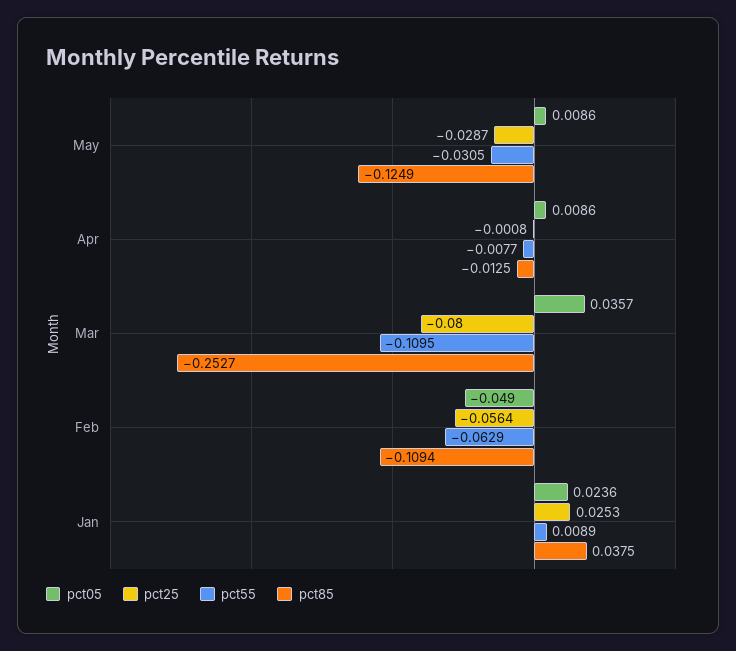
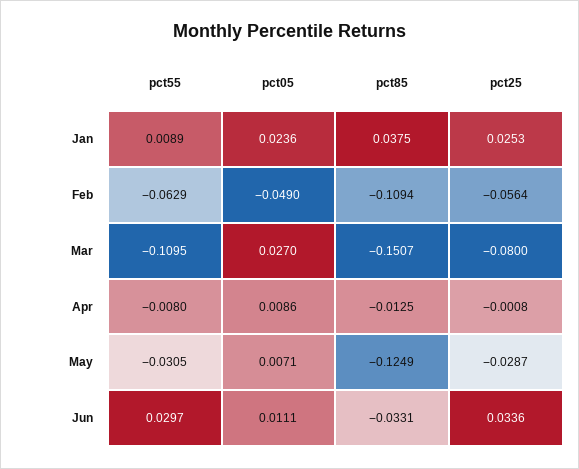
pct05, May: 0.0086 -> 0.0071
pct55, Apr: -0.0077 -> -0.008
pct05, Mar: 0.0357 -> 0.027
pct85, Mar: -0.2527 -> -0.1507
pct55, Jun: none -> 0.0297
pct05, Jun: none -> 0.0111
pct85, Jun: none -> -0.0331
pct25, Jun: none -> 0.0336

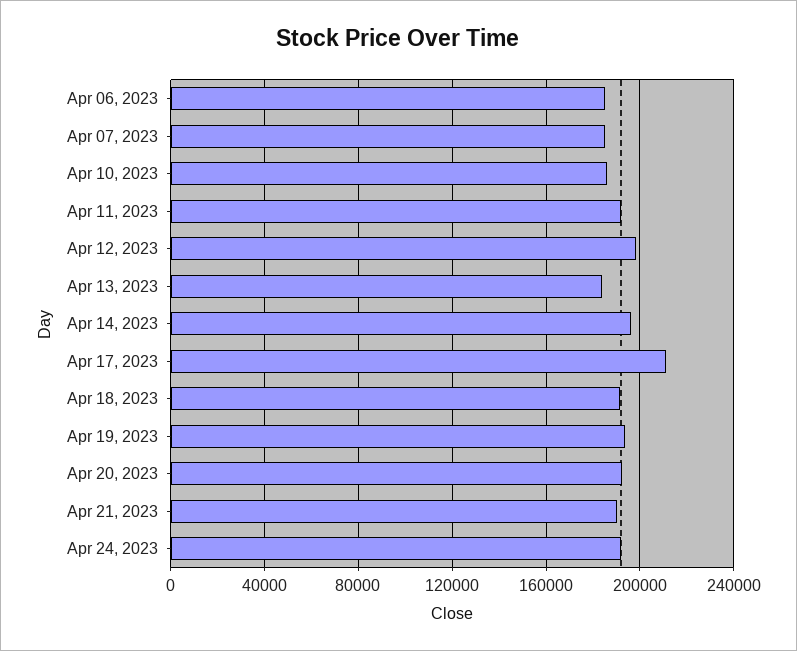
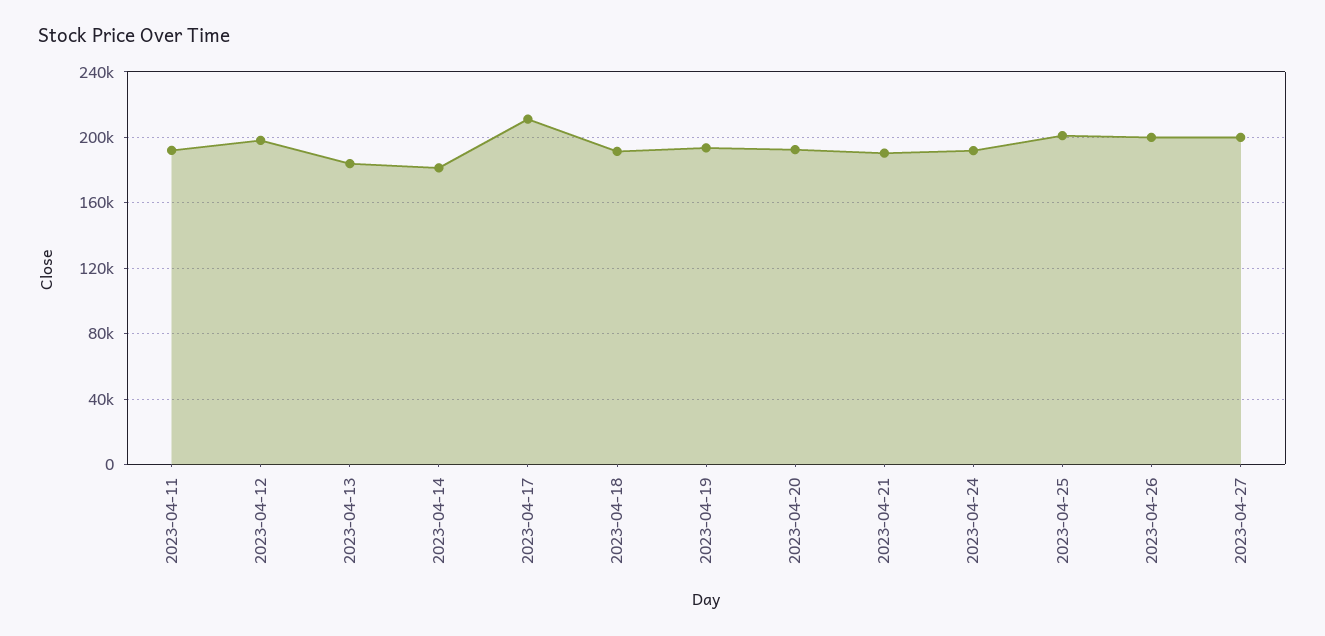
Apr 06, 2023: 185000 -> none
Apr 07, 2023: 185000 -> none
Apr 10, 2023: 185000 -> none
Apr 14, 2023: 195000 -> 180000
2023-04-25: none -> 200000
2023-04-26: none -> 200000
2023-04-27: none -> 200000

==

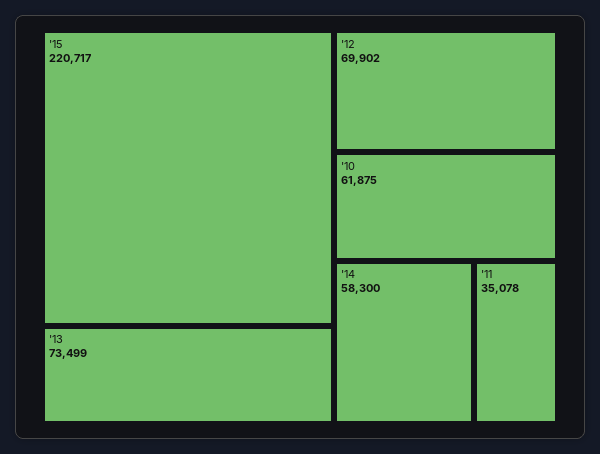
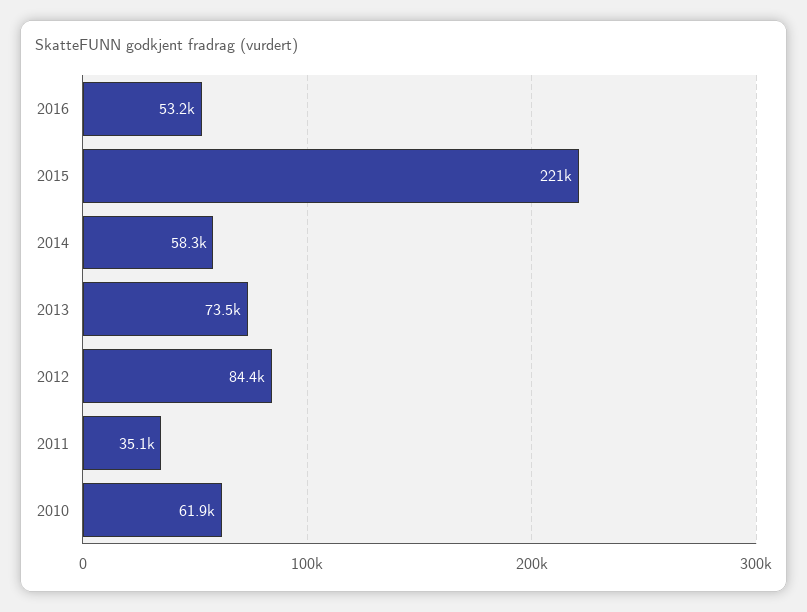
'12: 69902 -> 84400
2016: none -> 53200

---

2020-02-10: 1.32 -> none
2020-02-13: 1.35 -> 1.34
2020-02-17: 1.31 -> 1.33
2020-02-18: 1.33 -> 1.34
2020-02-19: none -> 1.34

> **REQUIREMENT**: All lines above starting at the one with "pct85, Jun: none -> -0.0331" and ending at the one with "2023-04-27: none -> 200000", inclusive, are to be printed again exactly, with the pictures left out.

> **ANSWER TO THE EXERCISE**:
pct85, Jun: none -> -0.0331
pct25, Jun: none -> 0.0336

Apr 06, 2023: 185000 -> none
Apr 07, 2023: 185000 -> none
Apr 10, 2023: 185000 -> none
Apr 14, 2023: 195000 -> 180000
2023-04-25: none -> 200000
2023-04-26: none -> 200000
2023-04-27: none -> 200000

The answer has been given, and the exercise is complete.